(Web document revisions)
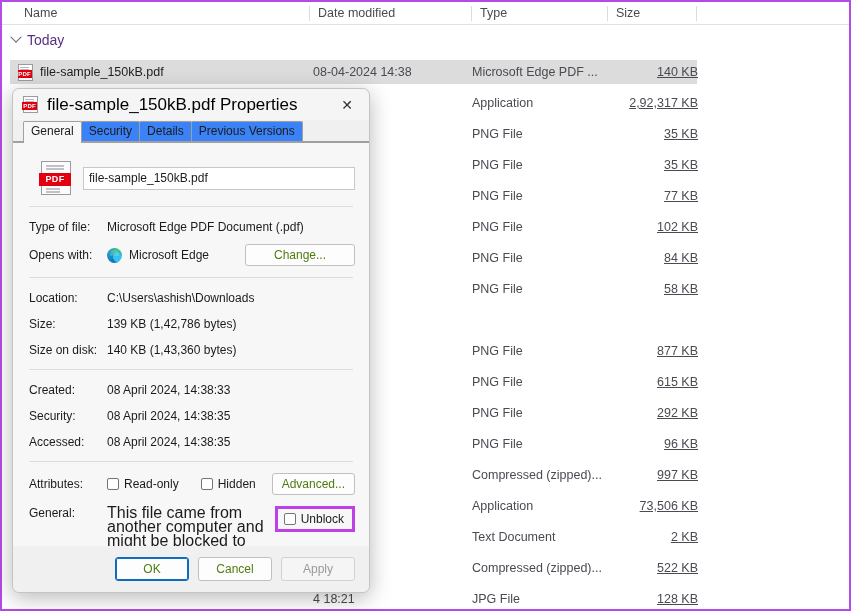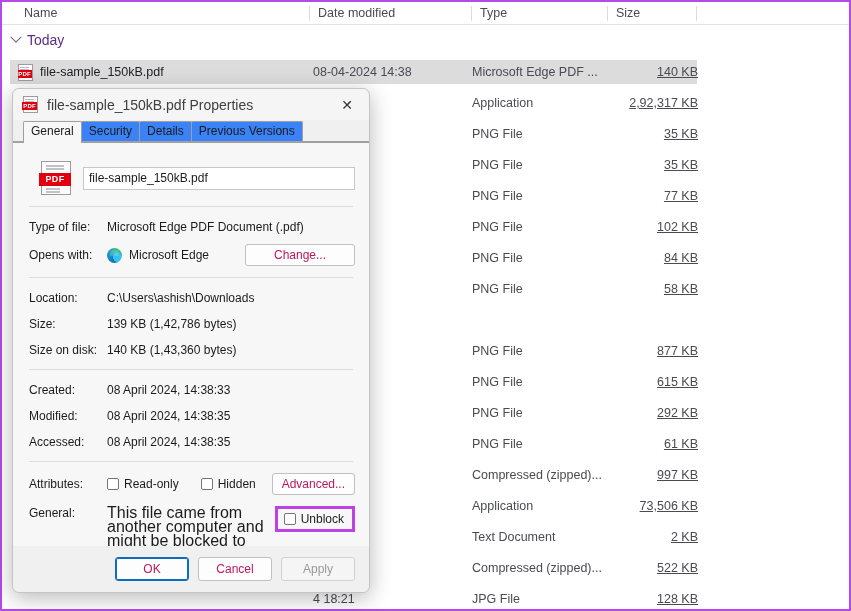--- a/index.html
+++ b/index.html
@@ -106,21 +106,21 @@
   }
   #titlebar {
     height: 31px;
     display: flex; align-items: center;
     padding-left: 10px;
     background: #f5f5f5;
     border-radius: 7px 7px 0 0;
     position: relative;
   }
   #titlebar .ticon { margin-right: 9px; }
-  #titlebar .ttext { font-size: 14px; color: #404040; }
+  #titlebar .ttext { font-size: 17px; color: #000000; }
   #closebtn {
     position: absolute; right: 0; top: 0;
     width: 44px; height: 31px;
     display: flex; align-items: center; justify-content: center;
     font-size: 14px; color: #333;
     border-radius: 0 7px 0 0;
     cursor: default;
   }
 
   #tabs {
@@ -200,21 +200,21 @@
     content:""; position:absolute; left:3px; top:2px;
     width:9px; height:6px; border-radius: 9px 9px 0 0;
     background:#f4f7f9; opacity:.18;
   }
 
   .btn {
     background: #fdfdfd;
     border: 1px solid #c0c0c0;
     border-radius: 3px;
     font-size: 12px;
-    color: #be185d;
+    color: #4d7c0f;
     padding: 3px 9px;
     height: 22px;
     line-height: 15px;
     cursor: default;
     white-space: nowrap;
   }
   .btn.disabled { color: #9a9a9a; background:#f5f5f5; border-color:#d2d2d2; }
   .btn.focus {
     border: 1px solid #0f6cbd;
     box-shadow: 0 0 0 1px #0f6cbd inset;
@@ -335,21 +335,21 @@
     <div class="cell size">615 KB</div>
   </div>
   <div class="row" style="top:399px">
     <div class="cell date">4 15:02</div>
     <div class="cell type">PNG File</div>
     <div class="cell size">292 KB</div>
   </div>
   <div class="row" style="top:430px">
     <div class="cell date">4 12:29</div>
     <div class="cell type">PNG File</div>
-    <div class="cell size">61 KB</div>
+    <div class="cell size">96 KB</div>
   </div>
   <div class="row" style="top:461px">
     <div class="cell date">4 11:18</div>
     <div class="cell type">Compressed (zipped)...</div>
     <div class="cell size">997 KB</div>
   </div>
   <div class="row" style="top:492px">
     <div class="cell date">4 11:15</div>
     <div class="cell type">Application</div>
     <div class="cell size">73,506 KB</div>
@@ -435,21 +435,21 @@
       <span class="val">140 KB (1,43,360 bytes)</span>
     </div>
 
     <hr class="sep">
 
     <div class="field">
       <span class="lbl">Created:</span>
       <span class="val">08 April 2024, 14:38:33</span>
     </div>
     <div class="field">
-      <span class="lbl">Modified:</span>
+      <span class="lbl">Security:</span>
       <span class="val">08 April 2024, 14:38:35</span>
     </div>
     <div class="field" style="margin-bottom:3px">
       <span class="lbl">Accessed:</span>
       <span class="val">08 April 2024, 14:38:35</span>
     </div>
 
     <hr class="sep">
 
     <div id="attrrow">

→ **WORK INSTRUCTION**: Reading through the records above, report each line in which the string "left" is found.

→ **EXERCISE RESULT**:
     padding-left: 10px;
     content:""; position:absolute; left:3px; top:2px;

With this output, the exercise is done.